С момента пожара прошло пять недель, и моё ужасное испытание было позади. Отец давно встал с постели; он поправлялся на редкость быстро, врачи осторожно рассказали ему обо всём произошедшем, и он удивительно легко примирился с печальной мыслью, что его манускрипт превратился в прах. Более болезненным стало для него известие, что некоторое количество ценных книг и рукописей спасти не удалось, что роскошные образцы античных глиняных сосудов уничтожены и что при всём желании не удастся приладить обратно отбитую руку спящего мальчика. Он пролил море слёз и никак не мог смириться с мыслью, что это он причинил миру и господину Клаудиусу такой ущерб. Герцог очень часто навещал его; при этом он незаметно направлял его в привычные воды научного мышления, и отец уже начал строить бесчисленные планы и набрасывать проекты… Меня он встречал с неописуемой нежностью — несчастье очень сблизило отца и дочь, и он больше не мог обходиться без меня; но он часто и серьёзно говорил, что в начале весны пошлёт меня на четыре недели в Диркхоф — я стала слишком бледной и должна отдохнуть.
Стоял хмурый мартовский день. Впервые за пять недель я собралась в швейцарский домик; моя тётя прислала мне несколько строк упрёка — отец-де полностью поправился, а её я совсем забросила. В холле я столкнулась с Шарлоттой и содрогнулась — такого триумфа и ликования я ни разу ещё не видела на человеческом лице. Она вытащила из кармана бумагу и поднесла её к моим глазам.
— Да, дитя! — задыхаясь, сказала она. — Наконец, наконец над нами восходит солнце!.. Ах! — Она раскинула руки, словно хотела обнять весь мир. — Посмотрите на меня, малышка, — так выглядит счастье!.. Сегодня в первый раз я могу сказать: моя тётя, сиятельная принцесса!.. Ох, она добра, она бесконечно благородна! Так преодолеть себя может только тот, кто высоко рождён!.. Она мне пишет, что хочет видеть меня и говорить со мной — завтра я должна прийти к ней. Если наши притязания обоснованы — ах, хотела бы я видеть того, кто будет иметь наглость их оспаривать! — тогда будет сделано всё, чтобы обеспечить нам наши права! Она уже говорила об этом с герцогом — слышите? С герцогом, — она схватила меня за руку и стала трясти — знаете ли вы, что это значит? Мы будем признаны как дети принцессы Сидонии и войдём как члены семьи в державный дом!
Я содрогнулась — близилась развязка.
— Вы действительно хотите решить этот вопрос, пока господин Клаудиус болен? — спросила я неуверенно.
— Ах, он уже не болен. Он надел зелёную повязку и сегодня впервые проводит время в занавешенном салоне рядом с моей комнатой. Он позволил себе личное удовольствие подарить Экхофу ко дню рождения портмоне с тысячью талеров миссионерских денег, чтобы тот смог выкупить назад своё имущество… Старик был так раздавлен радостью, что я испугалась, что он сейчас бросится к дядиным ногам и покается в своей болтливости — по счастью, он не смог и слова вымолвить от умиления… Кстати, я была тверда, тверда как камень — я слишком жестоко страдала в последние недели; даже от Дагоберта мне пришлось бесконечно выслушивать безмерные попрёки в «неуклюжем подходе к решению вопроса»… Я стала беспощадной, и если в эти часы дядя будет вызван к барьеру — я не пошевелю и пальцем, чтобы этому воспрепятствовать!

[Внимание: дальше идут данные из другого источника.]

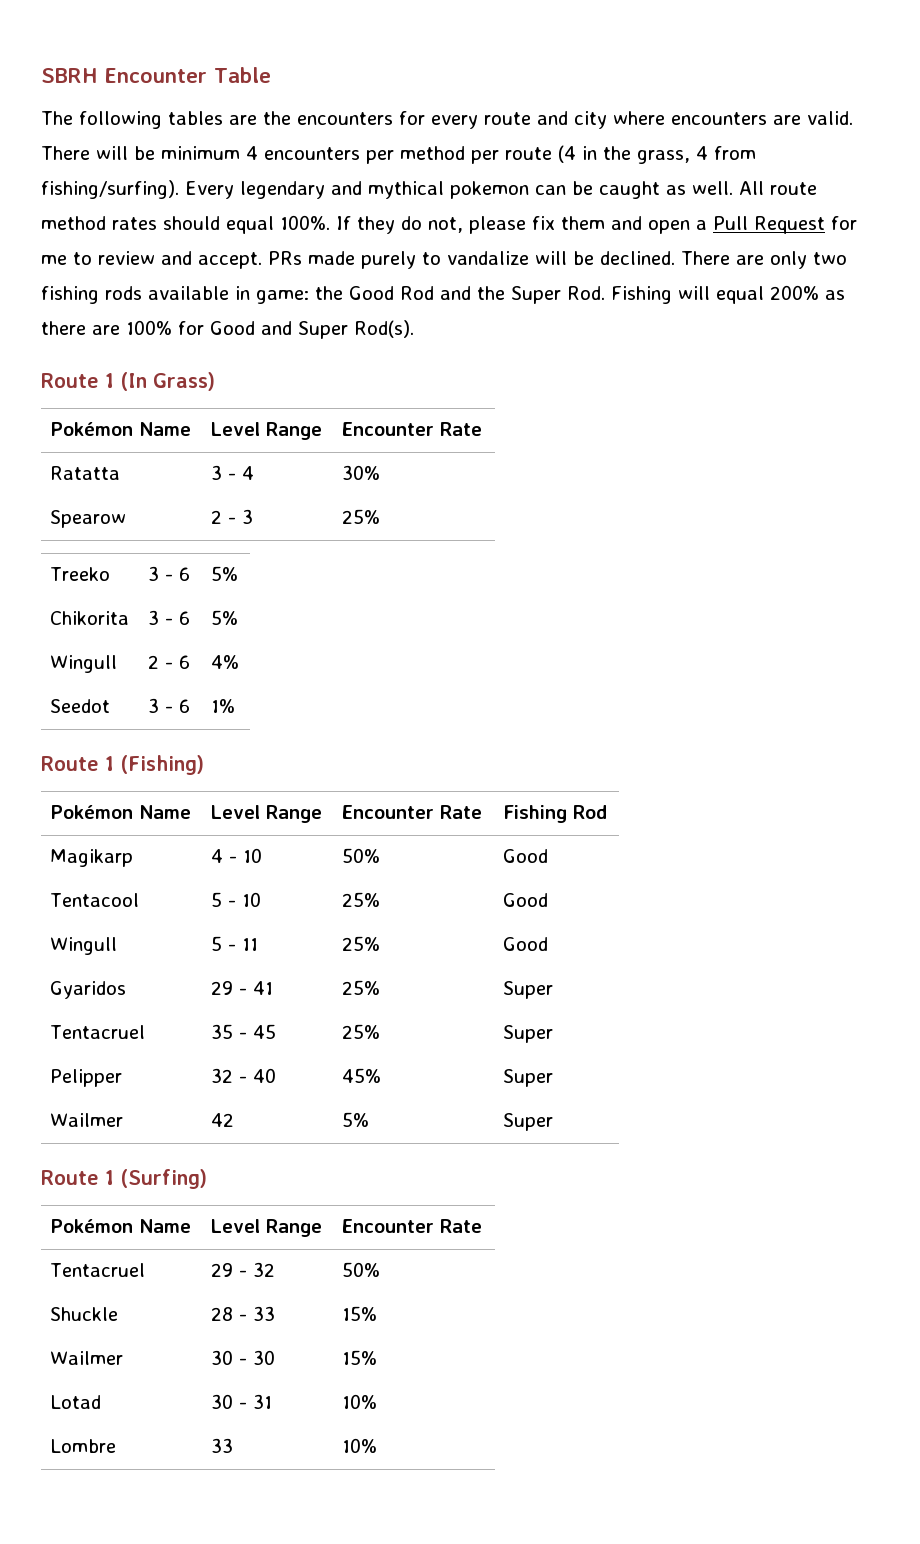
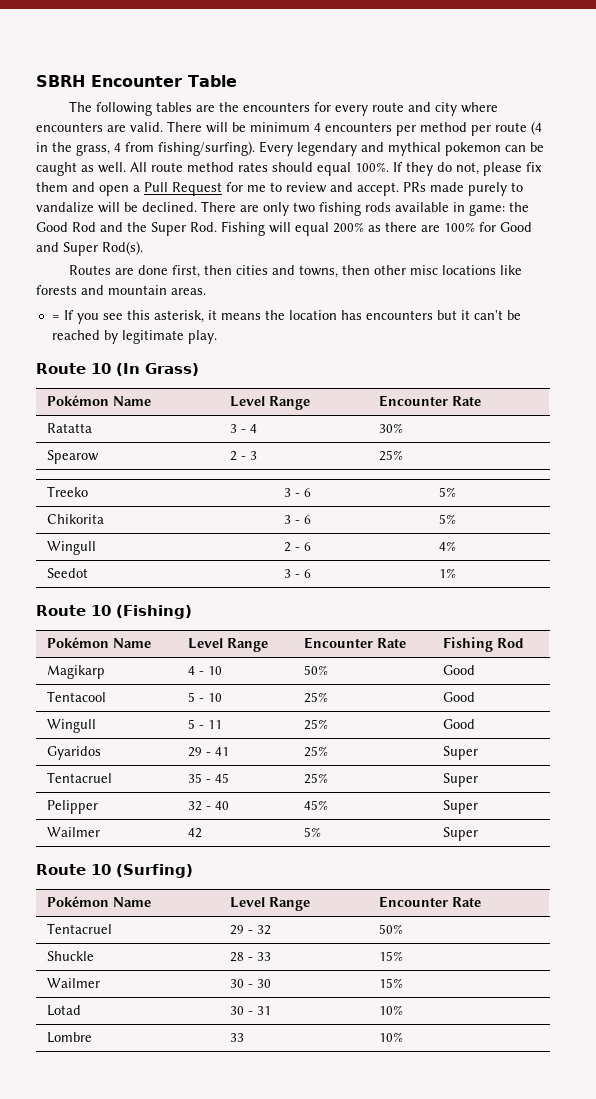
- Route 1 (In Grass)
+ Routes are done first, then cities and towns, then other misc locations like forests and mountain areas.
+ = If you see this asterisk, it means the location has encounters but it can't be reached by legitimate play.
+ Route 10 (In Grass)
- Route 1 (Fishing)
+ Route 10 (Fishing)
- Route 1 (Surfing)
+ Route 10 (Surfing)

Она проводила меня до дверцы в ограде, а затем я увидела, как она стрелой влетает заросли леса — ощущение счастья, распиравшее ей грудь, гнало её на вершину горы, откуда она могла излить своё ликование на весь мир, и я бы охотнее всего развернулась и уползла в самый тёмный угол «Услады Каролины», чтобы спрятать свой невыразимый страх, свою боль за господина Клаудиуса.

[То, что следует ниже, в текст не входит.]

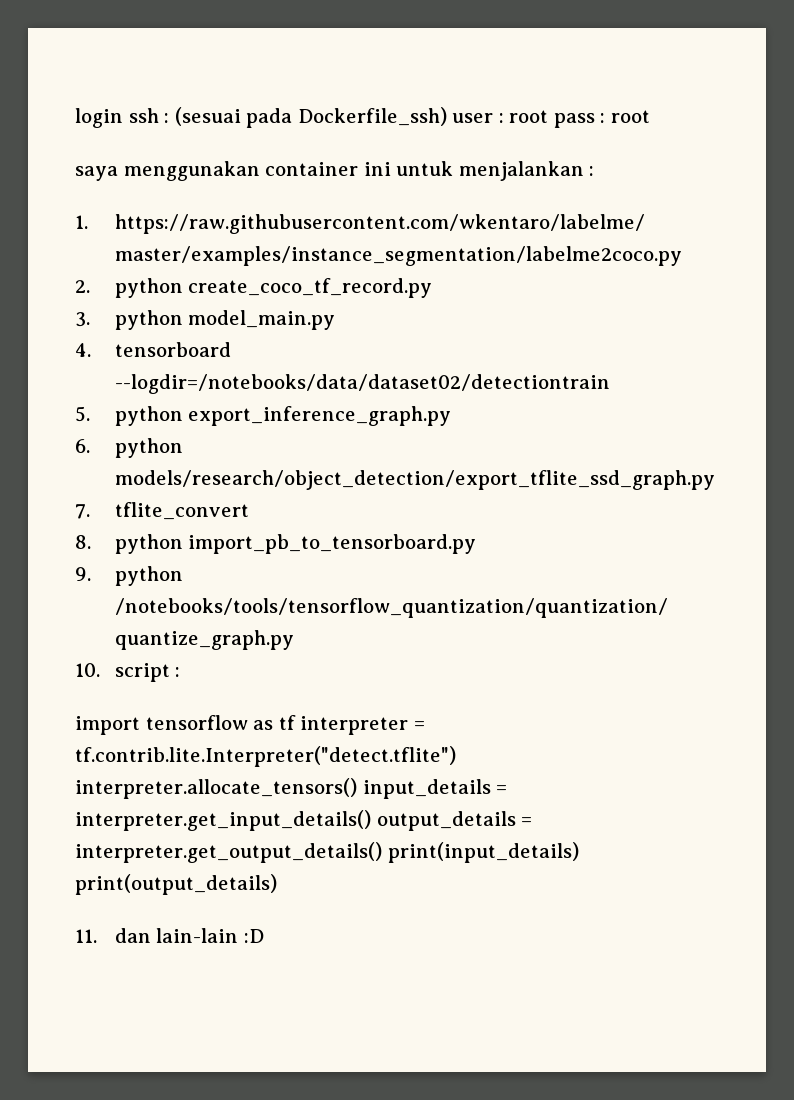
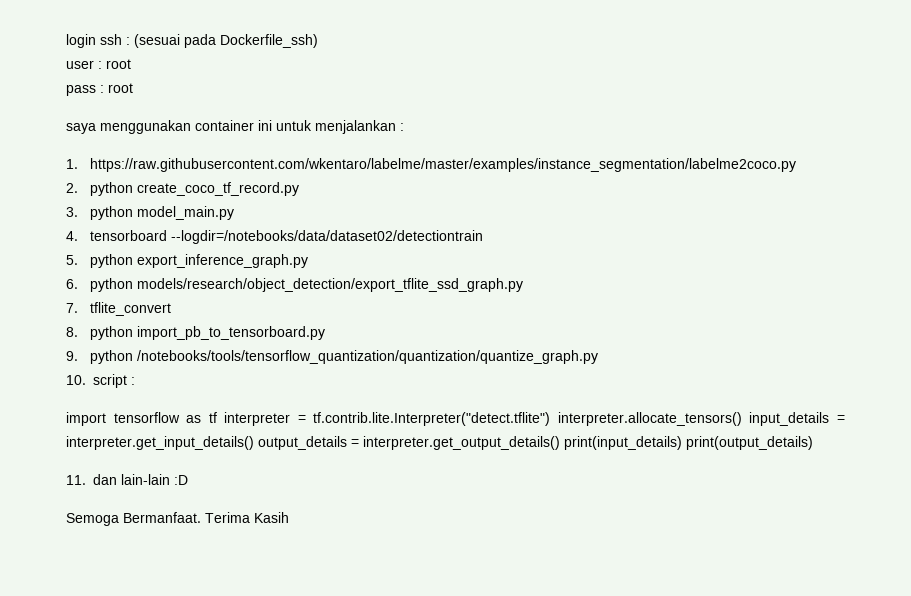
- login ssh : (sesuai pada Dockerfile_ssh) user : root pass : root
+ login ssh : (sesuai pada Dockerfile_ssh)
+ user : root
+ pass : root
+ Semoga Bermanfaat. Terima Kasih

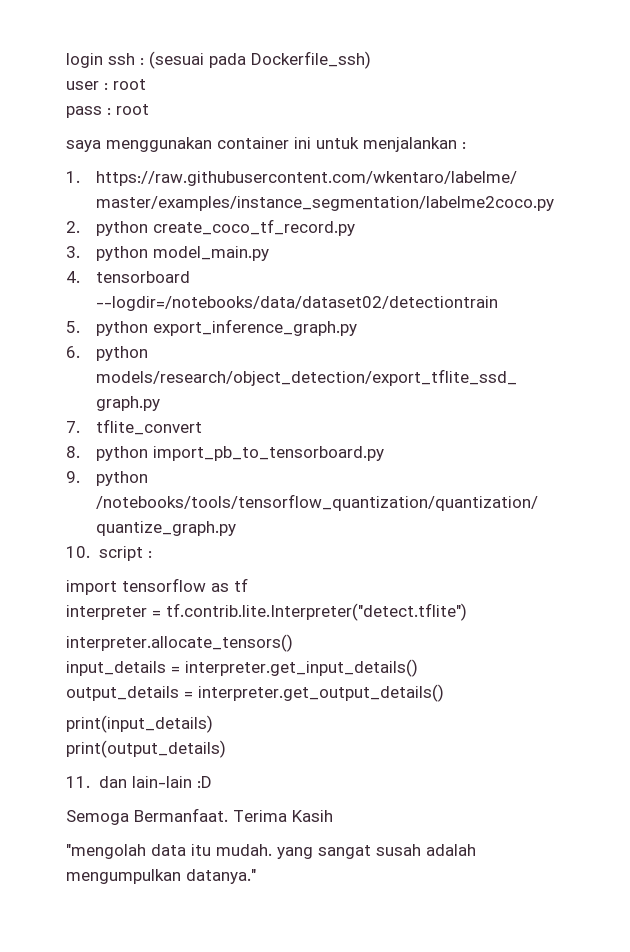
- import tensorflow as tf interpreter = tf.contrib.lite.Interpreter("detect.tflite") interpreter.allocate_tensors() input_details = interpreter.get_input_details() output_details = interpreter.get_output_details() print(input_details) print(output_details)
+ import tensorflow as tf
+ interpreter = tf.contrib.lite.Interpreter("detect.tflite")
+ interpreter.allocate_tensors()
+ input_details = interpreter.get_input_details()
+ output_details = interpreter.get_output_details()
+ print(input_details)
+ print(output_details)
+ "mengolah data itu mudah. yang sangat susah adalah mengumpulkan datanya."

Вначале я проскользнула мимо комнаты тёти Кристины — к моему удивлению, оттуда доносилось собачье тявканье — и пошла наверх. В гостиной Хелльдорфов мой стремительный пульс всегда успокаивался… Меня охватила чистая радость. Господин Хелльдорф протянул мне обе руки, Гретхен обхватила мои колени, а маленький Герман сидел на полу, верещал, сучил ножками и просился на ручки. Маленькая фрау достала из шкафа кофеварку, принесла сбережённый для меня кусок пирога, и мы устроились вокруг семейного стола… Периодически наш разговор перебивала смелая колоратура — чистейшие гаммы и перламутровые трели; тётя Кристина пела или, вернее, напевала у себя внизу, и это звучало чудесно; но как только она пыталась протянуть какую-нибудь ноту, у меня становилось тяжело на душе — голос, который когда-то, наверное, звучал волшебно, сейчас был надломленным и слабым.